En las montanas de Africa
En las montanas de Africa A unos trescientos pasos de ellas deteniase una caravana formada por cuarenta camellos y media docena de caballos. Algunos hombres que vestían amplios mantos de lana obscura, habíanse desplegado ante la caravana y hacían un fuego infernal, semiocultos entre los matorrales.
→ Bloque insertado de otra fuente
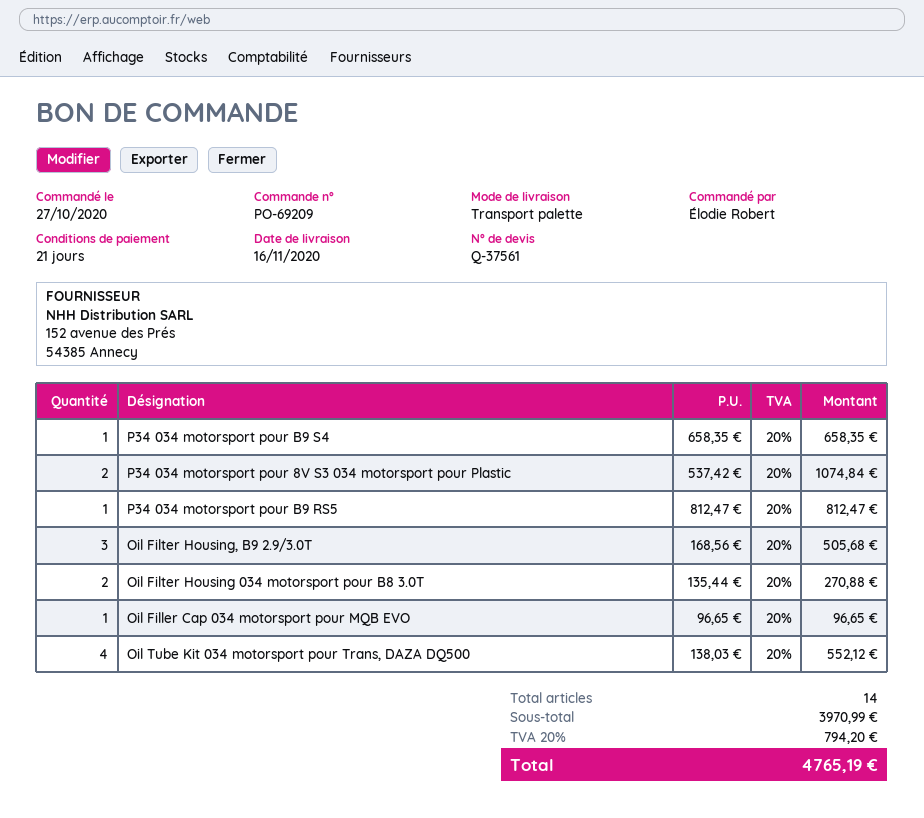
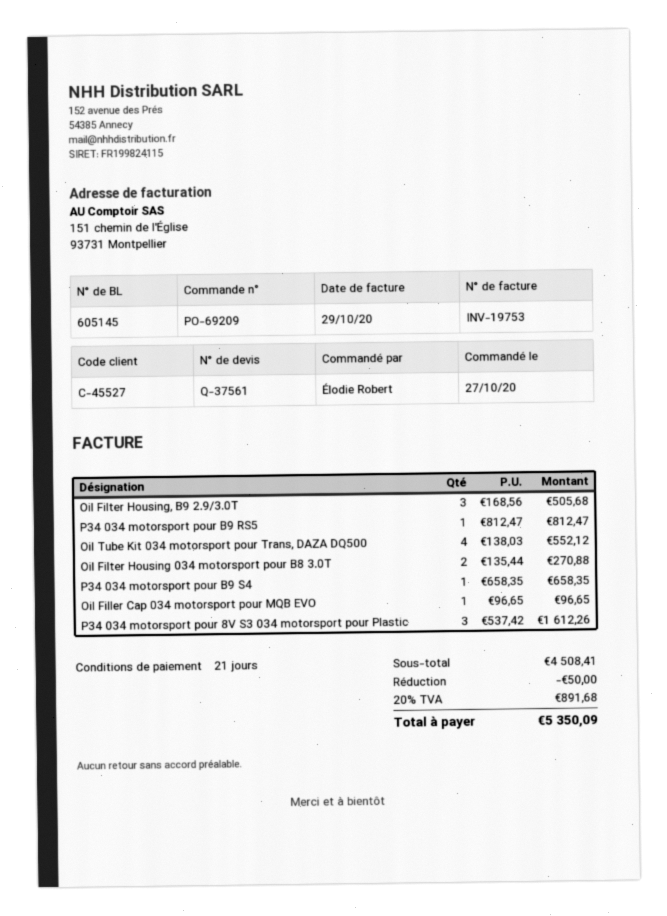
P34 034 motorsport pour 8V S3 034 motorsport pour Plastic: 2 x 537.42 = 1074.84 -> 3 x 537.42 = 1612.26
subtotal: 3970.99 -> 4508.41
discount: none -> 50.00
tax: 20% = 794.20 -> 20% = 891.68
total: 4765.19 -> 5350.09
—Beduinos o tuaregs, poco importa — respondió Enrique —. Como no son los espahis del canalla de Bassot, podemos tomar parte en la batalla y ayudar a esos valientes ¡Fuego, amigos!
Resonaron cuatro disparos, seguidos al poco rato de otros tantos.
Al oír aquellas detonaciones, los beduinos suspendieron por un instante su fuego, temiendo hallarse ante bandidos prontos a poner las manos sobre sus mercancías. Pero al advertir que aquellos individuos que parecían salidos de la tierra, dirigían sus tiros hacia la fuente y no hacia ellos, apresuraronse a reanudar vigorosamente el fuego.
Las fieras, cogidas entre dos fuegos y asustadas por las pérdidas que sufrían, decidiéronse por fin a abandonar el campo. Después de haberse dispersado en distintas direcciones, se reunieron formando una columna larguísima y desfilaron corriendo desenfrenadamente ante la caravana, saludadas por una descarga cerrada que hizo morder el polvo a muchas de ellas. Pocos instantes después hablan desaparecido.